--- Materials provided ---
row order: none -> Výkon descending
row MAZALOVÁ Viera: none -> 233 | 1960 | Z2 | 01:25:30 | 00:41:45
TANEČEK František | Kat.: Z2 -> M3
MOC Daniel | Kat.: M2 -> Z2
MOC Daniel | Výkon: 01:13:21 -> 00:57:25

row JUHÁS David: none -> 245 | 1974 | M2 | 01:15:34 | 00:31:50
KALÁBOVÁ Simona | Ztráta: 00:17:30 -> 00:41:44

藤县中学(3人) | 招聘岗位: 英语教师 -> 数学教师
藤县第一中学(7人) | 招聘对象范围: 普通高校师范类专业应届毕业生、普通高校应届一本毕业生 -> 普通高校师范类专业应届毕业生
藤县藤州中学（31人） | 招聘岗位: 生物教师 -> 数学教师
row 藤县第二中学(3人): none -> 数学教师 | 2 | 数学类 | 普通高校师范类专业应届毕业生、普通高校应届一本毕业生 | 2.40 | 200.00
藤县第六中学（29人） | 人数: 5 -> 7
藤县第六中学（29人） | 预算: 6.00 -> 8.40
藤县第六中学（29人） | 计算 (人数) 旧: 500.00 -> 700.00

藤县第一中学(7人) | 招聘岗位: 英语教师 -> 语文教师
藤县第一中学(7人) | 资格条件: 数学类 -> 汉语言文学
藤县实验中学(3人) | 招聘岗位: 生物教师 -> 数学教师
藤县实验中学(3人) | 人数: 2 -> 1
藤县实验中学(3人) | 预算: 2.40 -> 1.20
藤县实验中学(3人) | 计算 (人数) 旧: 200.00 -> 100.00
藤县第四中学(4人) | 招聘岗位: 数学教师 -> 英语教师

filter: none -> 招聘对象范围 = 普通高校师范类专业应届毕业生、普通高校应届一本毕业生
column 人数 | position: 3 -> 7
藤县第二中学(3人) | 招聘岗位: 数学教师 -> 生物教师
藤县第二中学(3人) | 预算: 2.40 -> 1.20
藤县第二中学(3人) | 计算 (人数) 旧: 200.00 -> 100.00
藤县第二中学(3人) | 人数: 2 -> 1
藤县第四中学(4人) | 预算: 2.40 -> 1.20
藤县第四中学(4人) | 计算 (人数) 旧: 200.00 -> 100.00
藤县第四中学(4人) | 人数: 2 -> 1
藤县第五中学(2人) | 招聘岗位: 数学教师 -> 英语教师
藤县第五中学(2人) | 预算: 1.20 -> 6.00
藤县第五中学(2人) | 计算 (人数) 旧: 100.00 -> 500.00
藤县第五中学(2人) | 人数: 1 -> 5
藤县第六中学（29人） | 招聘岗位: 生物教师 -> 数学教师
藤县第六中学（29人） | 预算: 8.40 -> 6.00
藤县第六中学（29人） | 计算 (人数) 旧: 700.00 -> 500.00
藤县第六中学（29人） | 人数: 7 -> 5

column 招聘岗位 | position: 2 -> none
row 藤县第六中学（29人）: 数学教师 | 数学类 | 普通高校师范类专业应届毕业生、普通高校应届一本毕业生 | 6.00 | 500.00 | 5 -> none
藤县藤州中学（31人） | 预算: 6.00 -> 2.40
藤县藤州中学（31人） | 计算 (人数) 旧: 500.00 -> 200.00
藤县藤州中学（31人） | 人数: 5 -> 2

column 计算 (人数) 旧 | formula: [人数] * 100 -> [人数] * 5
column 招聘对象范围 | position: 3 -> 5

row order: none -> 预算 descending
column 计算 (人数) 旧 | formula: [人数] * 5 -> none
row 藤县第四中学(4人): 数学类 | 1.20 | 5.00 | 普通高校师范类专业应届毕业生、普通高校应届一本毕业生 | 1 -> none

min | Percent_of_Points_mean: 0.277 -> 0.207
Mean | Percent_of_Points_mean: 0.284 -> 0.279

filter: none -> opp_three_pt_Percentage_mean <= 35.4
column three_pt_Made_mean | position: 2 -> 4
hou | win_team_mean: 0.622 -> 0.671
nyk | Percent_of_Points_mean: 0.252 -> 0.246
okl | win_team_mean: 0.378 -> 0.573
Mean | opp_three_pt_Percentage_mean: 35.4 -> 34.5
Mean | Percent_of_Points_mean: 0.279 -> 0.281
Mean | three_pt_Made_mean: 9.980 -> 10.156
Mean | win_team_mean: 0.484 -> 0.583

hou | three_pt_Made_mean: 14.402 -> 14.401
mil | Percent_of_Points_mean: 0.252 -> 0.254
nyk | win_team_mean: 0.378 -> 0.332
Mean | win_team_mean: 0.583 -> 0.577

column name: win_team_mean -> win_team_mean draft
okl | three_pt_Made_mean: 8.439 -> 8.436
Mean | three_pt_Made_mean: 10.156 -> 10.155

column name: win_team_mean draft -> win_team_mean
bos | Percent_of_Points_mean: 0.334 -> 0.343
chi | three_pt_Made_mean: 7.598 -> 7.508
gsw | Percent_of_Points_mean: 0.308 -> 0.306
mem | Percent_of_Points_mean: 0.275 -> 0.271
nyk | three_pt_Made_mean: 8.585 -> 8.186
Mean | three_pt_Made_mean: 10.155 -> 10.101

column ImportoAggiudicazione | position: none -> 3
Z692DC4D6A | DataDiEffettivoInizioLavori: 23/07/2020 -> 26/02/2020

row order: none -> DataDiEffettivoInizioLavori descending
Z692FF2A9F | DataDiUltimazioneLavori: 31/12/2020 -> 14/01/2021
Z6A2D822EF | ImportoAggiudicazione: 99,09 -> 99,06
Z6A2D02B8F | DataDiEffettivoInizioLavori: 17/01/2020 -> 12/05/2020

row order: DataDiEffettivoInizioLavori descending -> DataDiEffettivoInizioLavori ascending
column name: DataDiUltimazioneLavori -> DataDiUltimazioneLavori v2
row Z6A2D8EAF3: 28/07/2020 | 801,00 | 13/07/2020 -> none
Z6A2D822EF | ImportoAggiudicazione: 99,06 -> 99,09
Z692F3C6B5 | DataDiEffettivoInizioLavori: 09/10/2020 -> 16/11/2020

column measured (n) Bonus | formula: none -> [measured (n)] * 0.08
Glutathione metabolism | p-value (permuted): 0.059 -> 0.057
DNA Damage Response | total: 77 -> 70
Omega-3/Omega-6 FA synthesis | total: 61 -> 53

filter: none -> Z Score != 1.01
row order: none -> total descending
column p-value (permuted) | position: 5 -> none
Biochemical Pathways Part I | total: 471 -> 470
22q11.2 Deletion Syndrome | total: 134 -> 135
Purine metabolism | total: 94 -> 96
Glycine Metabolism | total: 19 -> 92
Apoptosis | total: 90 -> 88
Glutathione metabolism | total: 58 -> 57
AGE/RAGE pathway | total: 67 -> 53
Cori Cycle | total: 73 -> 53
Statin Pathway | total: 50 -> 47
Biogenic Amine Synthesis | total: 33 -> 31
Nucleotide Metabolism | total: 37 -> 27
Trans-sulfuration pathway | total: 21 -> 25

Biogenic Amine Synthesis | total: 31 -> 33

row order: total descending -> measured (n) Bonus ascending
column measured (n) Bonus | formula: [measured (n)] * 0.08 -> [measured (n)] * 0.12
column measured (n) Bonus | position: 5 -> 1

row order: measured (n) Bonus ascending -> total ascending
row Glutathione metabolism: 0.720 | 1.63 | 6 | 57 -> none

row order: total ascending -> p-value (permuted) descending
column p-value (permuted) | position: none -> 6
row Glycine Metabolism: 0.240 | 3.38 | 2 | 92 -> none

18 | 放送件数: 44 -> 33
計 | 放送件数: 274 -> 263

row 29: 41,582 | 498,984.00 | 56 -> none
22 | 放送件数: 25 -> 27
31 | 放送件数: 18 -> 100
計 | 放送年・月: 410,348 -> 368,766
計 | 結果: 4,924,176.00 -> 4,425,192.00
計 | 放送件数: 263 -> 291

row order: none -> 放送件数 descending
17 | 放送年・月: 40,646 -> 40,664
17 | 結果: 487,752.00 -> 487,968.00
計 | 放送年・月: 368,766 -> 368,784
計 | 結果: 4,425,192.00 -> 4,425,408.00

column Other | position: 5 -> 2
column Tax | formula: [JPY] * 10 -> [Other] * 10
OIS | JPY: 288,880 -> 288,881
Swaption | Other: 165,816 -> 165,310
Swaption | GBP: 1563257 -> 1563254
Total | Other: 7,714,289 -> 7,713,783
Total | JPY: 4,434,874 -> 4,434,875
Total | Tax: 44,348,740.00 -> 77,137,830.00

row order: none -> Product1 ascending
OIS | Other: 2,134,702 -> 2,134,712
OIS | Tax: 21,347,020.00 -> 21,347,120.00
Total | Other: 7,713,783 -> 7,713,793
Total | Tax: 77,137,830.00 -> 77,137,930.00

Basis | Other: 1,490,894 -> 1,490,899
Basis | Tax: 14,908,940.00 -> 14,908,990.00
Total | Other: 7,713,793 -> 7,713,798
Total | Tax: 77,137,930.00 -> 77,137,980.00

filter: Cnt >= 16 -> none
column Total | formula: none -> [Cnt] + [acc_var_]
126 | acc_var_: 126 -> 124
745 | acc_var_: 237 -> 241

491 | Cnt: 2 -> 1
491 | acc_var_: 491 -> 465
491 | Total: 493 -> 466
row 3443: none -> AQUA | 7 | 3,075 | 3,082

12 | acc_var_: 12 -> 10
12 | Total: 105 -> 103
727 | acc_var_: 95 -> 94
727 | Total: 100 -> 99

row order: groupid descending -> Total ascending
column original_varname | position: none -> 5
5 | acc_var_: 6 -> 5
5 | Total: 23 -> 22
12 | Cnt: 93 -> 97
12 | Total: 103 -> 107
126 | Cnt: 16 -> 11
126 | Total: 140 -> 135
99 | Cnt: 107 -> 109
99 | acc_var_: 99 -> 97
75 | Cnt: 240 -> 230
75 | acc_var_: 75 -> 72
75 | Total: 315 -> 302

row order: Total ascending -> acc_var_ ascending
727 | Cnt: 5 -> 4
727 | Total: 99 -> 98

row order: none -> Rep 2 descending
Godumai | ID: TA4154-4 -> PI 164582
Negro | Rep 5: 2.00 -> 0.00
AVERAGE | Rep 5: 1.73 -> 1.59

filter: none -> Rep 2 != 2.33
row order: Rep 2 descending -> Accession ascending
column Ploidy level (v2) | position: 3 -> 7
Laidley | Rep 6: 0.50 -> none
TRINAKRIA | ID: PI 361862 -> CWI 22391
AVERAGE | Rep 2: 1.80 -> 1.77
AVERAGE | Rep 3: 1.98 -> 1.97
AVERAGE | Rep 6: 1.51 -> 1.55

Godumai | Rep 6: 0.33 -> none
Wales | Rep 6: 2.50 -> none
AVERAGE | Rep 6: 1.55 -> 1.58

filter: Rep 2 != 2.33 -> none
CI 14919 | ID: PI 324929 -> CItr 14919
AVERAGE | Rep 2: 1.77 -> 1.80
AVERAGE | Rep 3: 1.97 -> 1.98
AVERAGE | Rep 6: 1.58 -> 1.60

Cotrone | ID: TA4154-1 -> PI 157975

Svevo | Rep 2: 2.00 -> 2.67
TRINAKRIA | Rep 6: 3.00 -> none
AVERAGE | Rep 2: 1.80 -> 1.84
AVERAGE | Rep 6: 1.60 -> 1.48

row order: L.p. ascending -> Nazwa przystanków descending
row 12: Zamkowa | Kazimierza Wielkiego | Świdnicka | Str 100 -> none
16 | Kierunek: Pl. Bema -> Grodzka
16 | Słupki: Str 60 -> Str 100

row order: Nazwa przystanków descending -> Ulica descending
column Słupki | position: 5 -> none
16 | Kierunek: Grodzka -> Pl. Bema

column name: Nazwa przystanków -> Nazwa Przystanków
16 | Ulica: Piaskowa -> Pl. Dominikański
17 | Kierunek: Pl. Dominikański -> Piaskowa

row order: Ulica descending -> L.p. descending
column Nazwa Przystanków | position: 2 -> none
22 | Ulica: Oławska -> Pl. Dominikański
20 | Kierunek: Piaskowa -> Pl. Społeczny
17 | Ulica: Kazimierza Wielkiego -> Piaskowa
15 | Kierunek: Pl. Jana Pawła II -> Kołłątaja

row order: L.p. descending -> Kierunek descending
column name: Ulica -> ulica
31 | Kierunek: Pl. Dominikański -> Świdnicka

--- What needs to be done ---
Print the lines above from the one with "row Glycine Metabolism: 0.240" through the one with "126 | acc_var_: 126 -> 124", both included, exactly as written and nothing more.

--- Expected answer ---
row Glycine Metabolism: 0.240 | 3.38 | 2 | 92 -> none

18 | 放送件数: 44 -> 33
計 | 放送件数: 274 -> 263

row 29: 41,582 | 498,984.00 | 56 -> none
22 | 放送件数: 25 -> 27
31 | 放送件数: 18 -> 100
計 | 放送年・月: 410,348 -> 368,766
計 | 結果: 4,924,176.00 -> 4,425,192.00
計 | 放送件数: 263 -> 291

row order: none -> 放送件数 descending
17 | 放送年・月: 40,646 -> 40,664
17 | 結果: 487,752.00 -> 487,968.00
計 | 放送年・月: 368,766 -> 368,784
計 | 結果: 4,425,192.00 -> 4,425,408.00

column Other | position: 5 -> 2
column Tax | formula: [JPY] * 10 -> [Other] * 10
OIS | JPY: 288,880 -> 288,881
Swaption | Other: 165,816 -> 165,310
Swaption | GBP: 1563257 -> 1563254
Total | Other: 7,714,289 -> 7,713,783
Total | JPY: 4,434,874 -> 4,434,875
Total | Tax: 44,348,740.00 -> 77,137,830.00

row order: none -> Product1 ascending
OIS | Other: 2,134,702 -> 2,134,712
OIS | Tax: 21,347,020.00 -> 21,347,120.00
Total | Other: 7,713,783 -> 7,713,793
Total | Tax: 77,137,830.00 -> 77,137,930.00

Basis | Other: 1,490,894 -> 1,490,899
Basis | Tax: 14,908,940.00 -> 14,908,990.00
Total | Other: 7,713,793 -> 7,713,798
Total | Tax: 77,137,930.00 -> 77,137,980.00

filter: Cnt >= 16 -> none
column Total | formula: none -> [Cnt] + [acc_var_]
126 | acc_var_: 126 -> 124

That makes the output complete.